3. Open a text editor of your choice (I use Notepad++ in Windows and TextWrangler in Mac) and copy and paste the following key-value pairs–be sure to change the values to reflect your own information:

“recipient”: “”,
“evidence”: “url to your evidence”,
“issued_on”: “2013-05-17”,
“badge”: {
“version”: “1.0.0”,
“name”: “Explorer”,
“image”: “direct link to your .png file”,
“description”: “Has demonstrated ability to make badges.”,
“criteria”: “url to your criteria”,
“issuer”: {
“origin”: “url of the issuing organization”,
“name”: “CITES CCME”,
“org”: “Test”,
“contact”: “” } }

4. Save the file as .json (json = JavaScript Object Notation…just a way to easily move data around)
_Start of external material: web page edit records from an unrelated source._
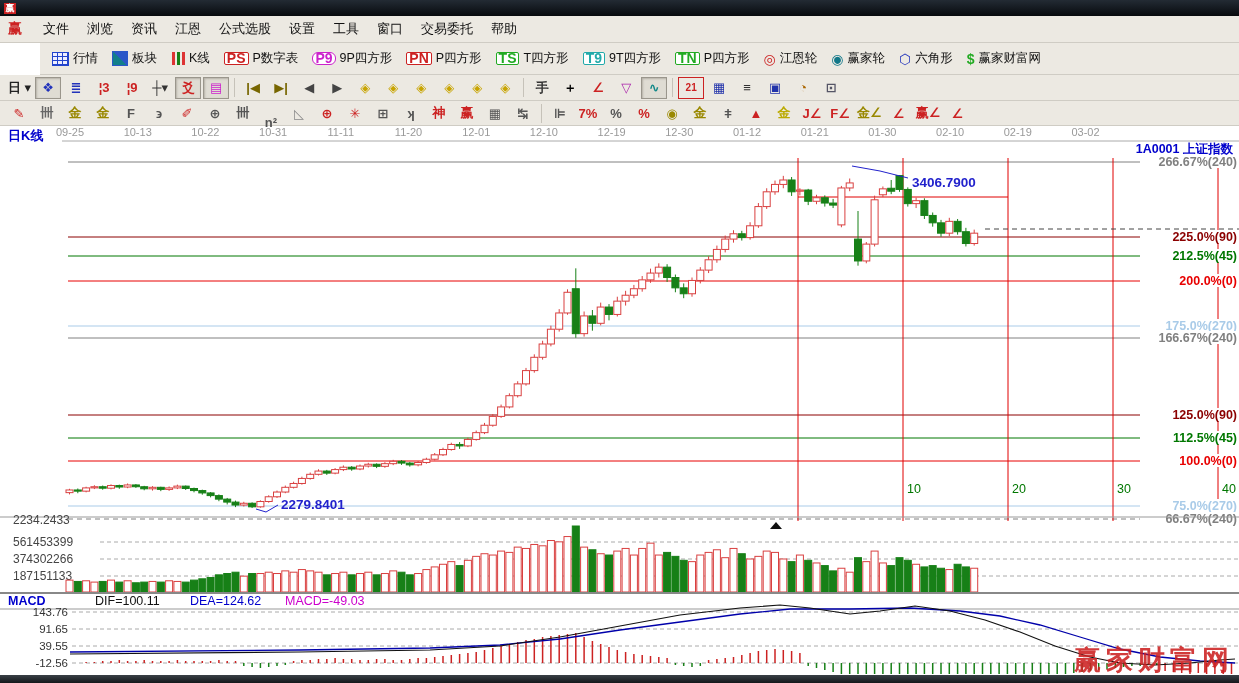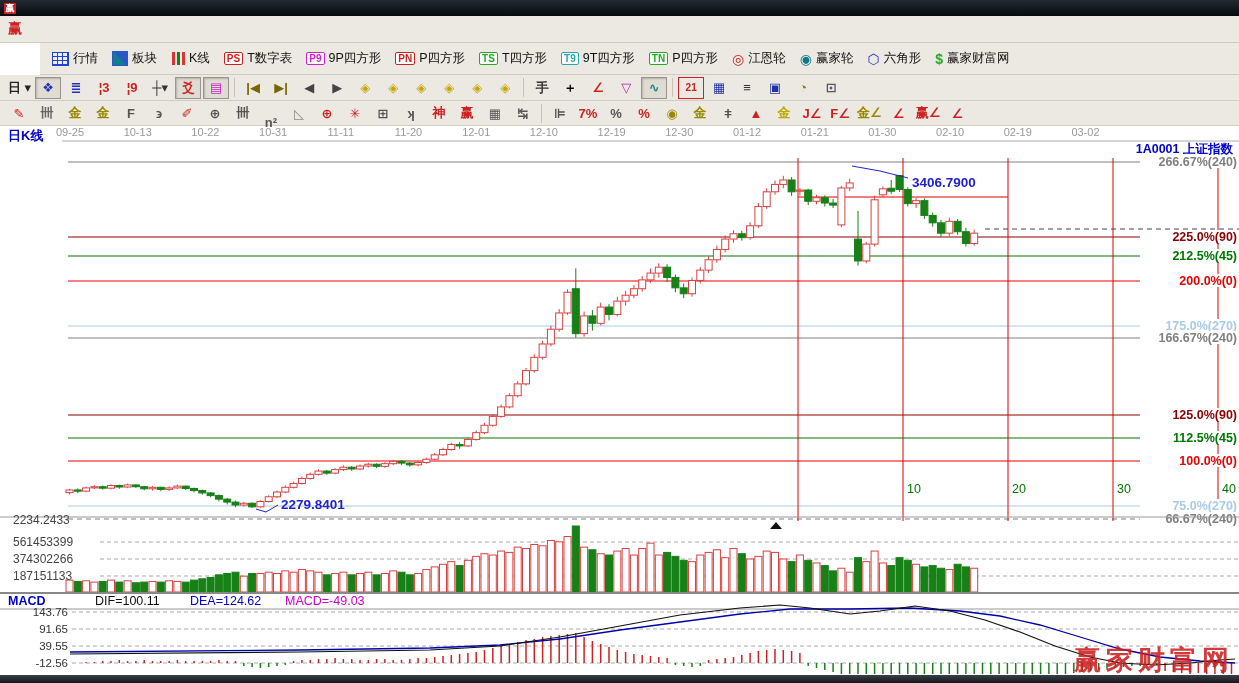"文件" span { html: none -> <span> <span>文件</span> <span>浏览</span> <span>资讯</span> <span>江恩</span> <span>公式选股</span> <span>设置</span> <span>工具</span> <span>窗口</span> <span>交易委托</span> <span>帮助</span> </span> }
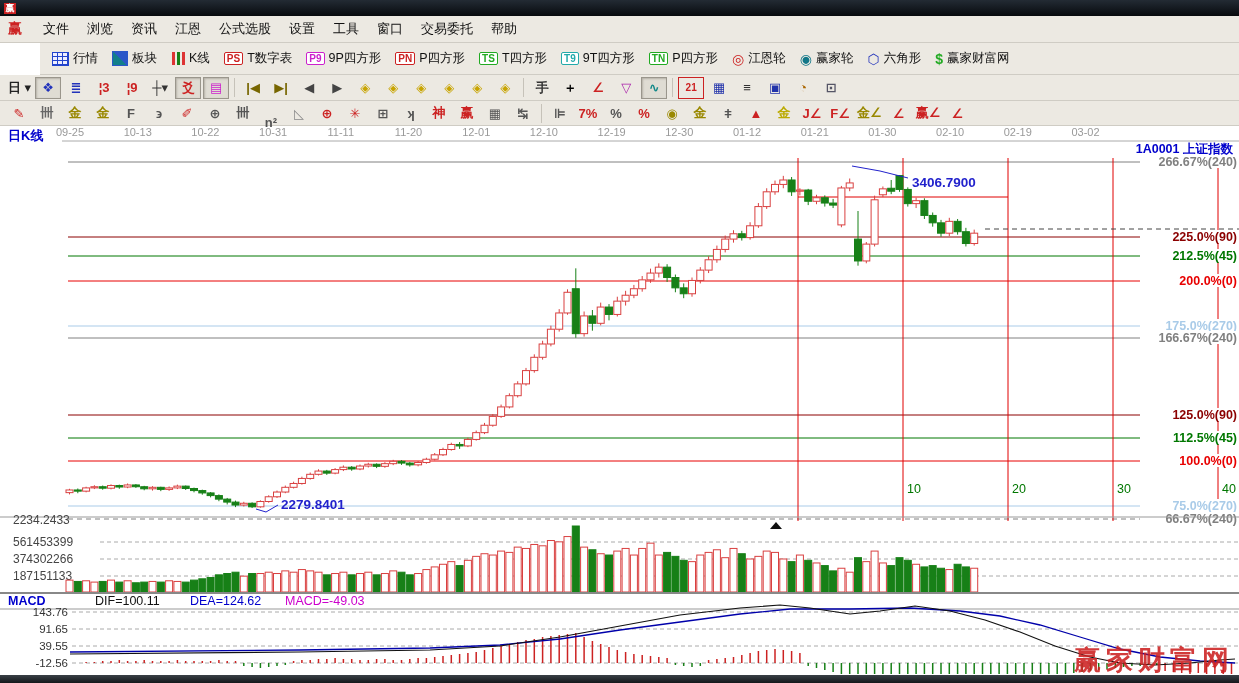"PS" .badge { font-size: 10px -> 14px }
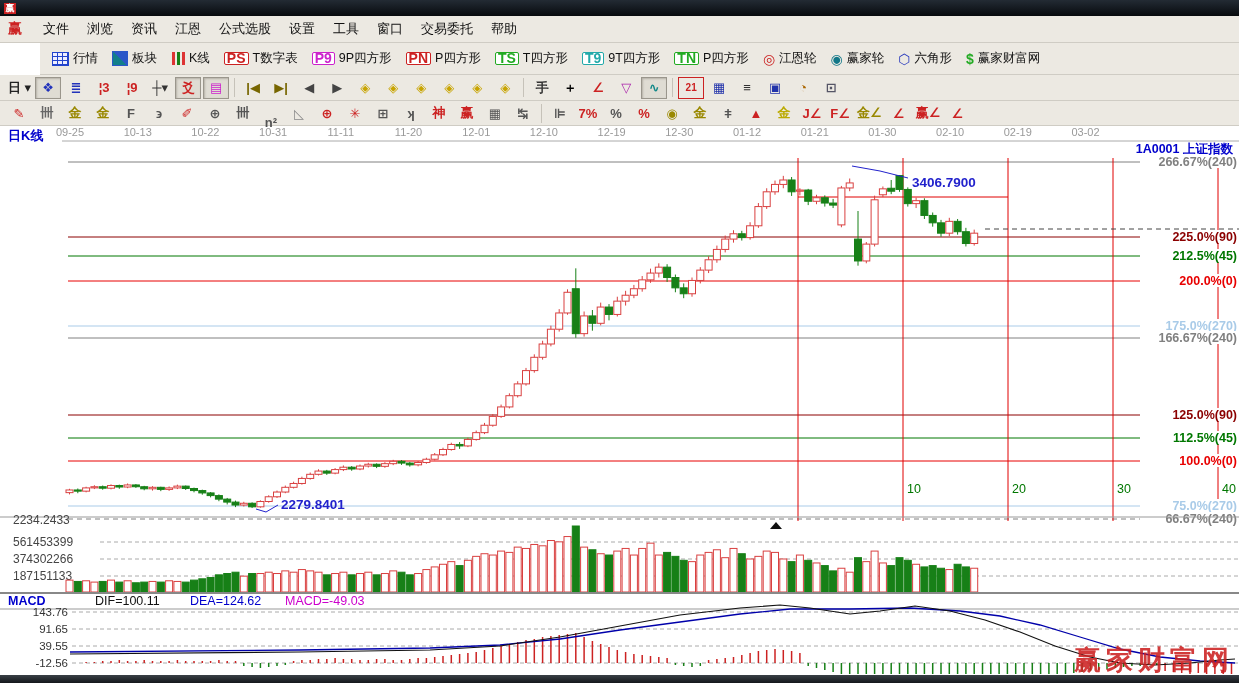"T数字表" span { text: T -> P }
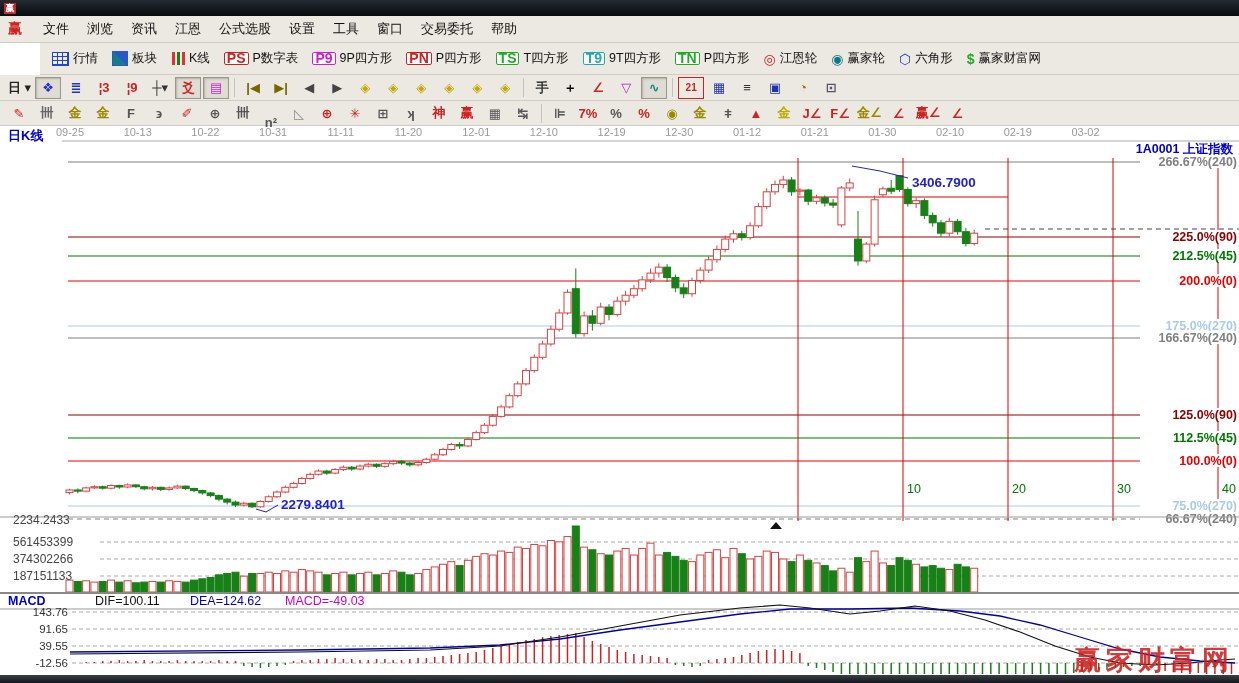"P9" span.badge { border-radius: none -> 6px }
5. Upload the .json file to your Box account and make it public, as well

6. Copy the direct link of your .json file and paste it at the end of this URL in a new window or tab:

Baking URL

Baking URL: The Direct Link to Your .json File Goes After the https://

7. Click enter; when you do so, the baking service will interpret the .json file and attach it to the .png file

8. You now have  a new, baked .png download! You can upload this to your Mozilla backpack (if you’re listed as the recipient), or you can attach it and email it to a student employee to upload into his or her backpack

To upload a badge:

  • Log into your backpack
  • Select “Upload”

    Upload a Badge to your backpack

    Upload a Badge to Your Backpack

  • Locate the .png and upload it to the backpack
  • Now when you click on the badge, you will get the data from the .json file:

    .json metadata for a hand-baked badge

    .json Metadata for a Hand-Baked Badge

  • To make the badge publicly viewable, select “Collections” from the badge homepage, drag and drop the badges you want into a collection on the left side of the screen, and check “public”

    My public collection

    My Public Collection

And that’s it! Now the hand-baked badge can be displayed anywhere that displays your other badges.